Enough Rest to Go Mad
In the nineteenth century, when women would get what we now know as postpartum depression, it was known as female hysteria. Hysteria was often treated with the rest cure, which was basically a doctor’s note that forbade the patient from doing anything. However, patients given this treatment often felt like they were going crazy. The isolation did not allow them to deal with their feelings, just mull over them for ages. Thusly, many patients actually went insane. The Yellow Wallpaper by Charlotte Perkins Gilman details one woman’s descent into madness as shown through the diction, syntax, and language of the narrative.
One particular line emphasizes how the room is speeding the descent into madness. “It was nursery first and then playroom and gymnasium, I should judge; for the windows are barred for little children, and there are rings and things in the walls” (Gilman 154). The physical way the narrator describes the room elicits an image of a prison. The bars in the windows and rings in the walls seem prisonlike and torture chamber-esque. She is literally locked inside this room, with the horrible paper. She also mentions how these things are ‘for little children’, which she is not, but it only emphasizes how she is being coddled and pampered by her husband. As we know now, the best way to treat postpartum depression is to force the patient to continue to act as an adult, not a child. The room is treating the narrator as a child and deepening her sickness.

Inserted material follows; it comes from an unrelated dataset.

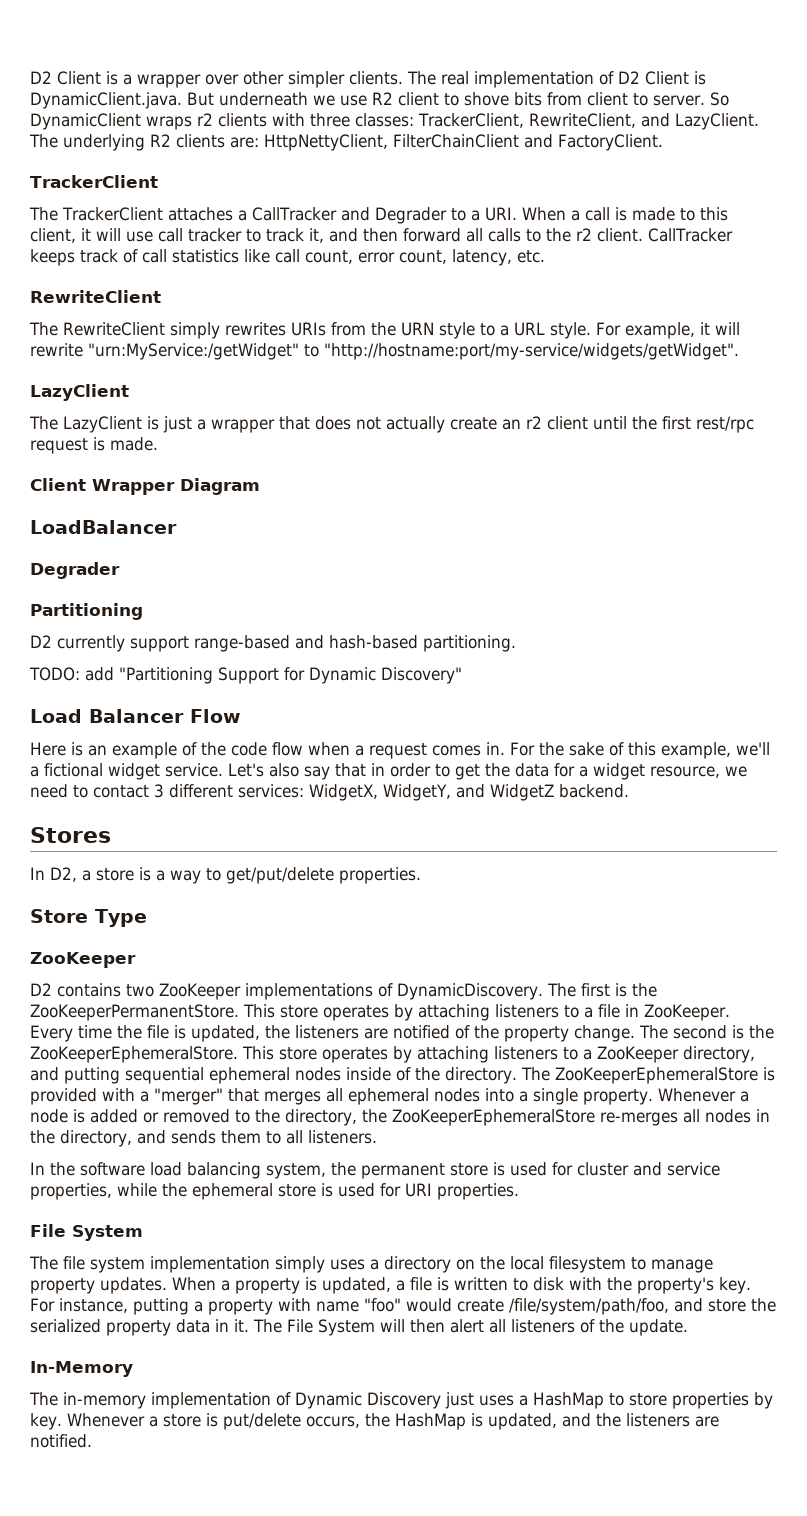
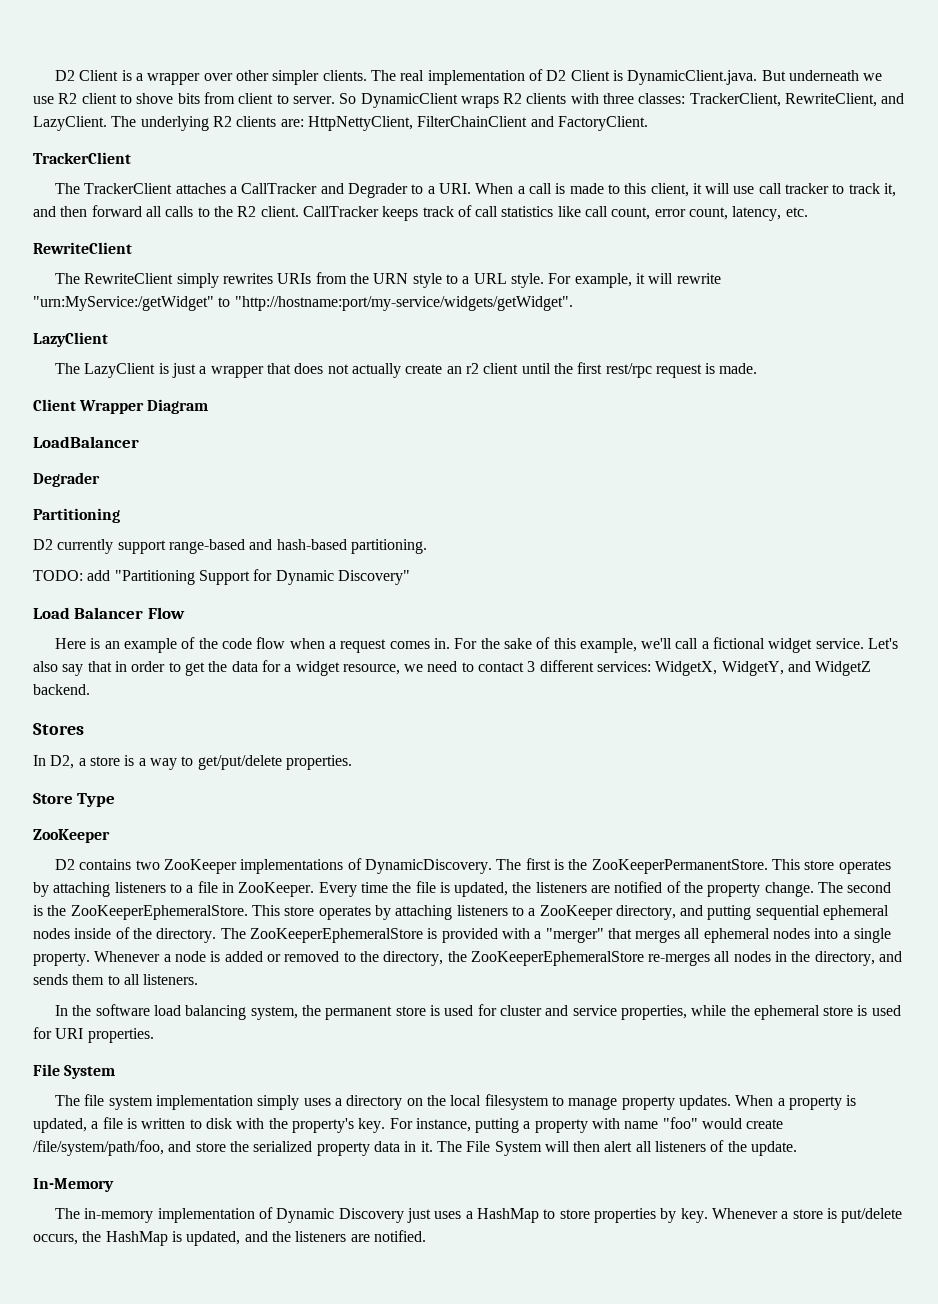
[197,113,213,126] r2 -> [503,93,523,104] R2
[576,228,592,241] r2 -> [237,206,257,217] R2
(770, 749) none -> [675,638,699,649] call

In addition to the prisonlike aspects of the room, the wallpaper is detestable. From the very beginning, the narrator makes her feelings regarding the wallpaper abundantly clear. “I never saw a worse paper in my life. One of those sprawling flamboyant patterns committing every artistic sin” (Gilman 154). The wallpaper is horrible, a crazy mass of curls and loops that sprawls haphazardly around the room. The narrator reveals that she has had a measure of education, and thus does not need to be patronised, with her phrase ‘committing every artistic sin’. This means that the narrator must know what artistic sins are. She has had some level of training in art, and, presumably, some level of education. In this age, women were taught drawing and music along with more conventional subjects. Later in the line, the use of sprawling and flamboyant next to each other adjusts the rhythm, pulling out that detail. Sprawling, at least in America, is typically pronounced by drawing out the ‘a’ sound, while flamboyant stretches the ‘boy’ sounds. The two words are drawn out, dropping sound by sound like water droplets on a spider’s web. This emphasizes the details of the paper, and makes the patterns seem even larger than they would described any other way.
The narrator goes on to describe the revoltingness of the paper in more detail. “It is dull enough to confuse the eye in following, pronounced enough to constantly irritate and provoke study…” (Gilman 154) The narrator utilizes parallel structure to emphasize the paradoxical nature of her views of the paper. Dull and pronounced are opposites, and it does not make much sense for one thing to be both at once, but this is true. The paper is a study in contradictions. It confuses and provokes the viewer with its unexplainable nature. The narrator is unable to explain how it makes her feel, and what she is experiencing while viewing it. This inability to communicate shortly consumes her thoughts as she slowly spirals into insanity. Also, the use of the word ‘enough’ further shows her confusion. The paper is not wholly dull or wholly confused. It is simply ‘enough’. This also details the narrator’s confusion. She does not understand how she feels about the wallpaper, or what it is, precisely.
Furthermore, the colour of the wallpaper itself is deeply disturbing to the narrator. She uses some of her most descriptive language in this passage on the colour of the paper. “The color is repellent, almost revolting; a smouldering unclean yellow, strangely faded by the slow-turning sunlight. It is a dull yet lurid orange in some places, a sickly sulphur tint in others” (Gilman 154). The repetition of ‘r’ and ‘s’ sounds emphasizes the disgustingness of the paper. Reading those repeated sounds makes the nose turn up; they create such a clear picture of the wallpaper. The paper is ‘unclean’ and ‘sickly’, further tying the wallpaper to the narrator’s condition. If the paper is sickly, how can continuous exposure to it help cure the narrator?
Charlotte Perkins Gilman utilized many literary elements to show her meaning in The Yellow Wallpaper. Her language emphasized the narrator’s condition and how ineffective the treatment is. Repetition of ‘r’ and ‘s’ sounds show the horrible colours and patterns of the paper. The very words used elicit prison images and the contradictory nature of the wallpaper. This story very clearly shows one woman spiraling into insanity after the birth of her child. It also shows the uselessness of the treatments prescribed by doctors. The rest cure is not helping the narrator, and Gilman shows this through her writing.
Works Cited
Gilman, Charlotte Perkins. “The Yellow Wallpaper.” Literature: Reading Fiction, Poetry, Drama, and the Essay. 3rd ed. Ed. Robert Diyanni. New York: McGraw-Hill, 1994. 152-163. Print.